Wednesday, February 07, 2007

THE PLEASURES OF GORE



The title may make you think of a tell-all sex book about a former presidential candidate who French-kissed his censoring wife in front of thousands of people at a campaign rally, but, no. I'm talking about the other kind of gore. Blood and guts. Hoo-ah!

I watched "Saw 3" last night and, I have to say, I liked it considerably. The first one, as is usually the case, was the best one--in my estimation--but this one was good, too. There were a lot of twists and turns in the plot (albeit I think the writer was trying too hard to be "twisty," as it were) and the Gore Factor was off the charts.

Does that make me a less-than person to admit that I am more-than comfortable seeing intestines and decapitations and amputations?

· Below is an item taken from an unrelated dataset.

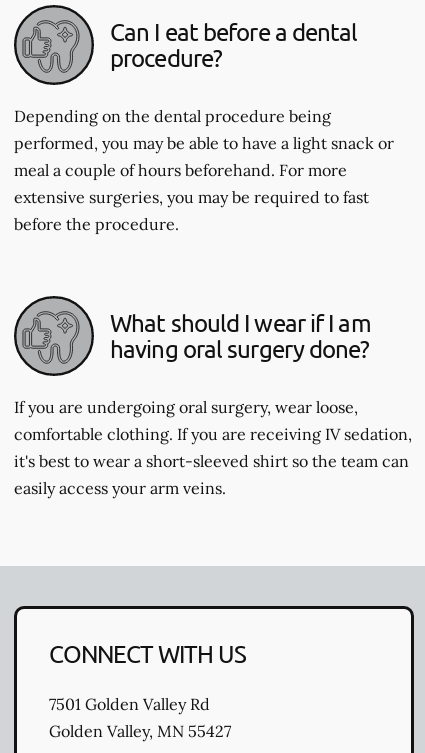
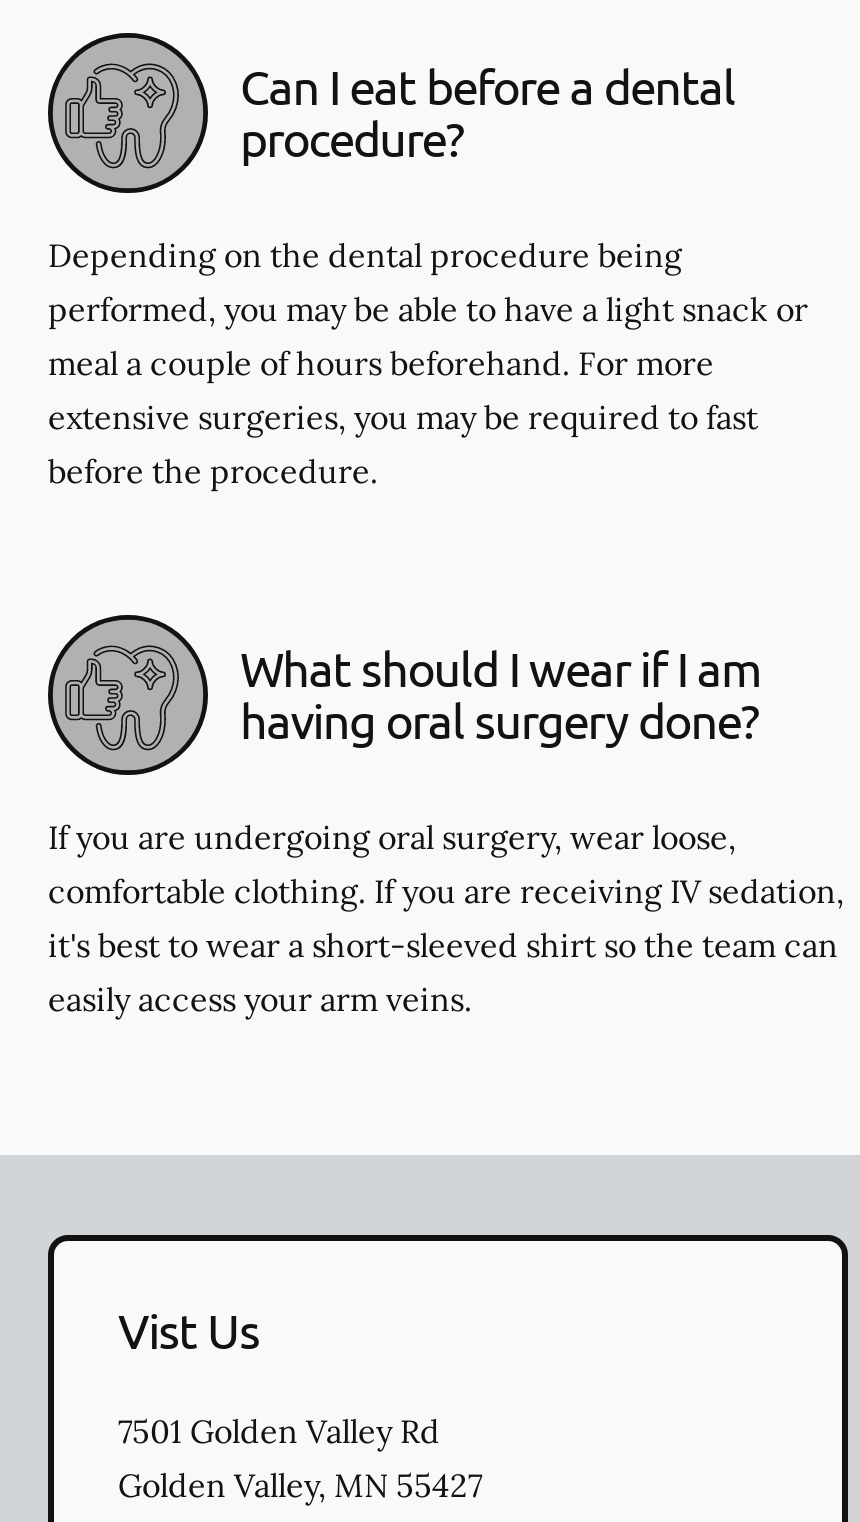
- CONNECT WITH US
+ Vist Us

Naw. I think not. But it does say this: One, movies are becoming more and more about torture and sadistic pleasures and bondage and, two, desensitation is very real.

Remember hearing stories of people, while watching the "Frankenstein" flick back in the 1930s, fainting dead away? And nurses being on site? Over what, exactly? A tall shambling dude with crissy-crossy scars? Come on, folks. Welcome to the 21st century. I think some of those people would die of heart attacks if they saw some of the shit we watch today. I know this for a fact: There'd be a whole lotta vomiting goin' on.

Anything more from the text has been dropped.